[Data records]
== Segment start ==

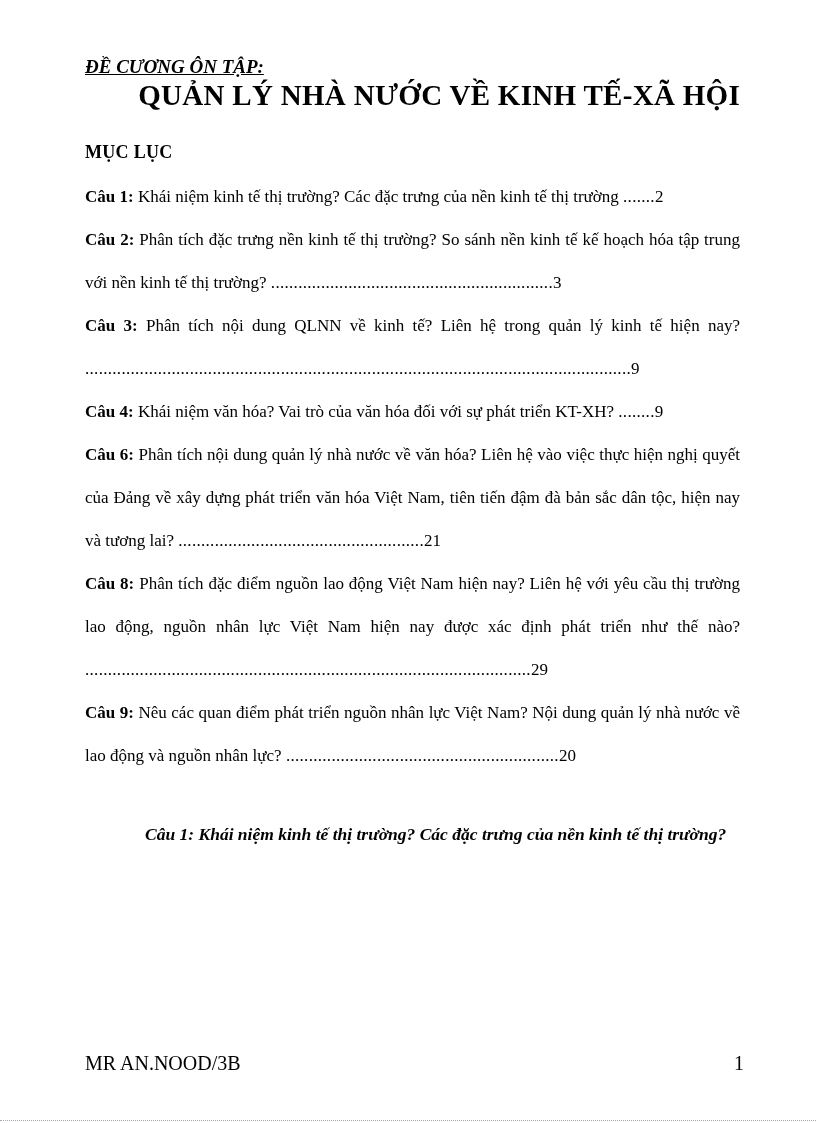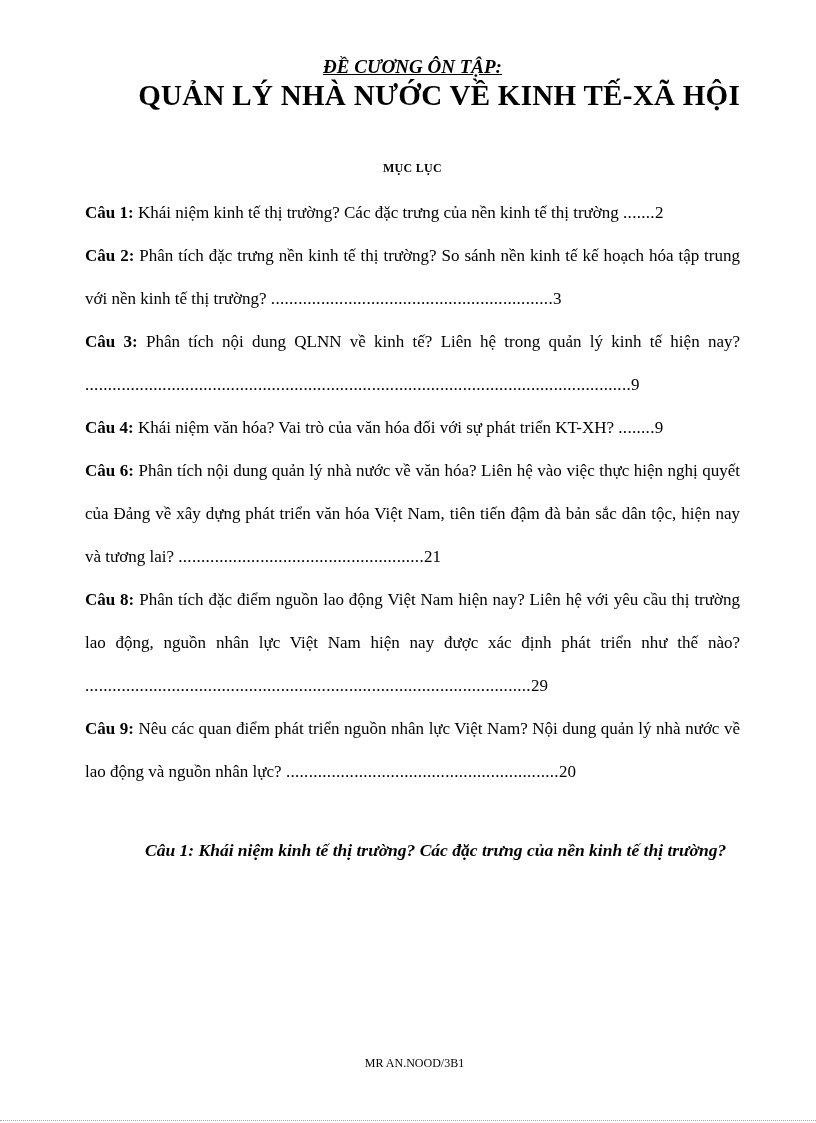--- a/index.html
+++ b/index.html
@@ -21,7 +21,6 @@
     padding: 55px 76px 0 85px;
   }
   .subtitle {
-    text-align: center;
     font-weight: bold;
     font-style: italic;
     text-decoration: underline;

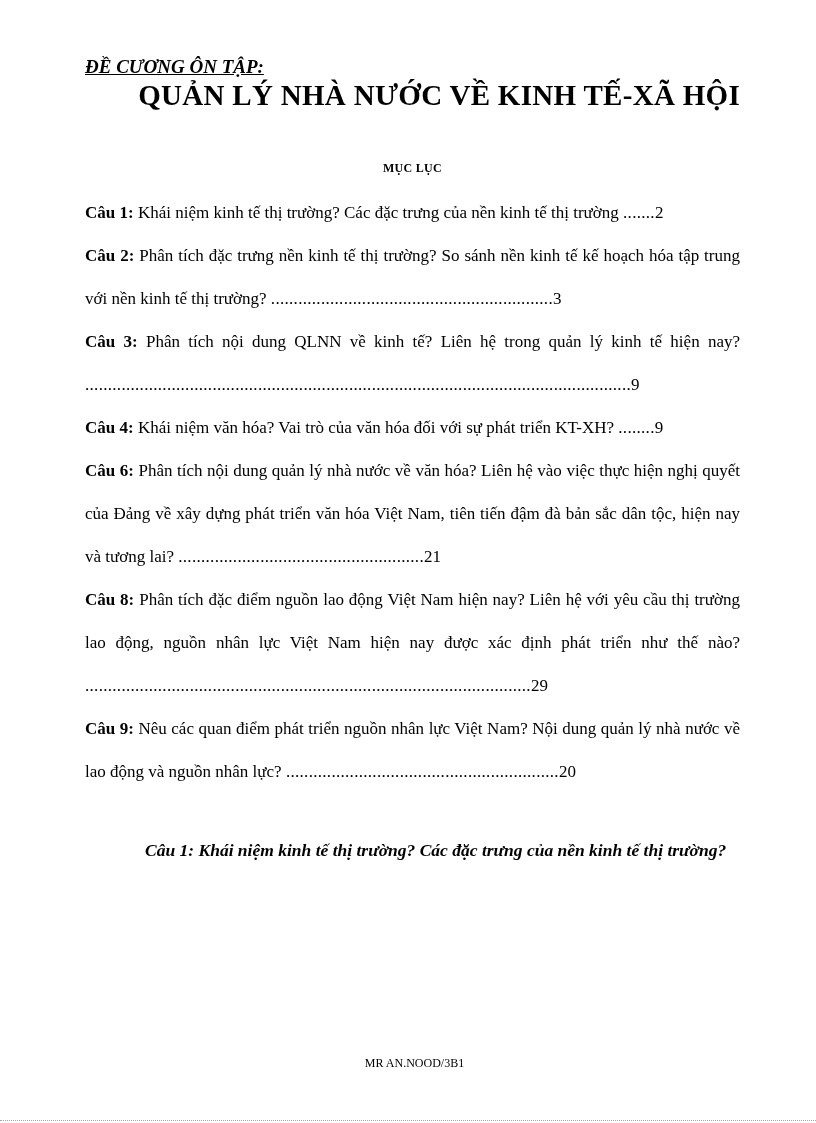--- a/index.html
+++ b/index.html
@@ -37,11 +37,11 @@
     letter-spacing: 0.3px;
   }
   .toc-heading {
-    text-align: center;
+    text-align: left;
     font-weight: bold;
-    font-size: 12px;
+    font-size: 18px;
     line-height: 21px;
-    margin: 46px 0 0 0;
+    margin: 30px 0 0 0;
     letter-spacing: 0.3px;
   }
   .toc {

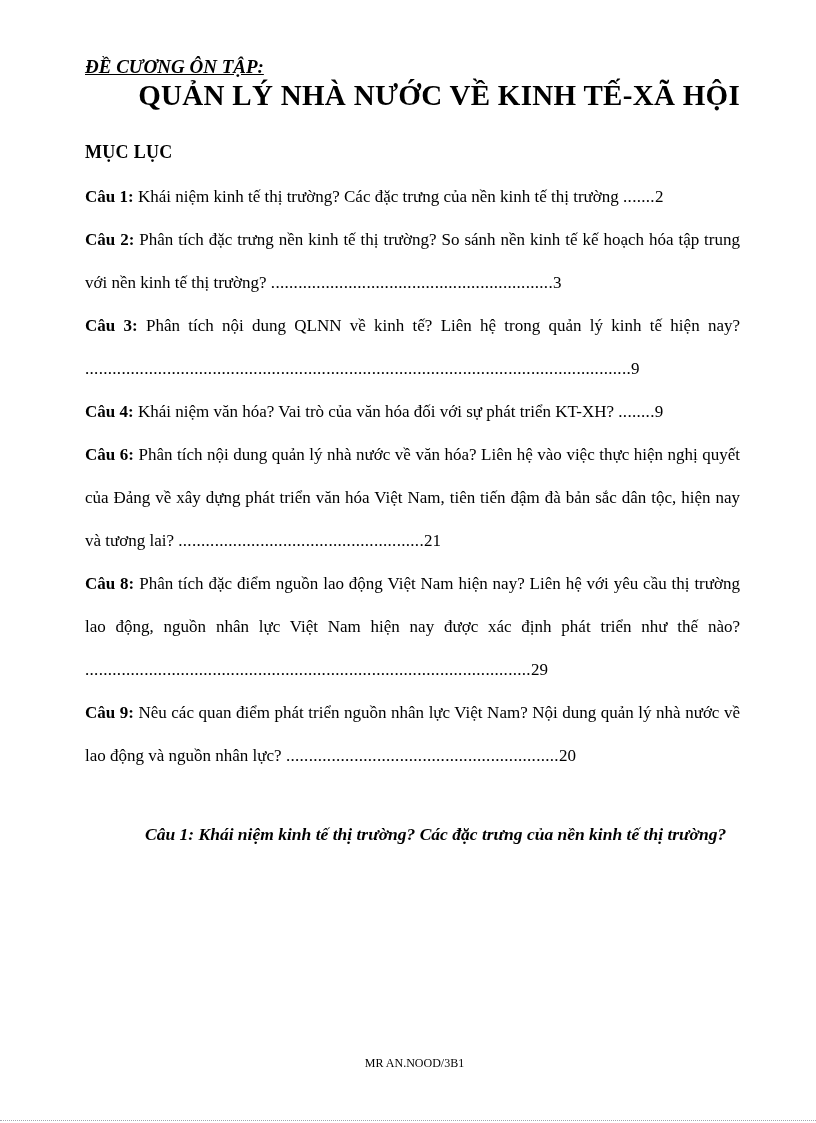--- a/index.html
+++ b/index.html
@@ -71,8 +71,8 @@
     right: 72px;
     top: 1053px;
     display: flex;
-    justify-content: center;
-    font-size: 12px;
+    justify-content: space-between;
+    font-size: 20px;
     line-height: 20px;
   }
   .page-edge {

== Segment end ==

[Exercise directions]
From the data, list each line in which the string "justify" appears.

[Solution for this task]
-    justify-content: center;
+    justify-content: space-between;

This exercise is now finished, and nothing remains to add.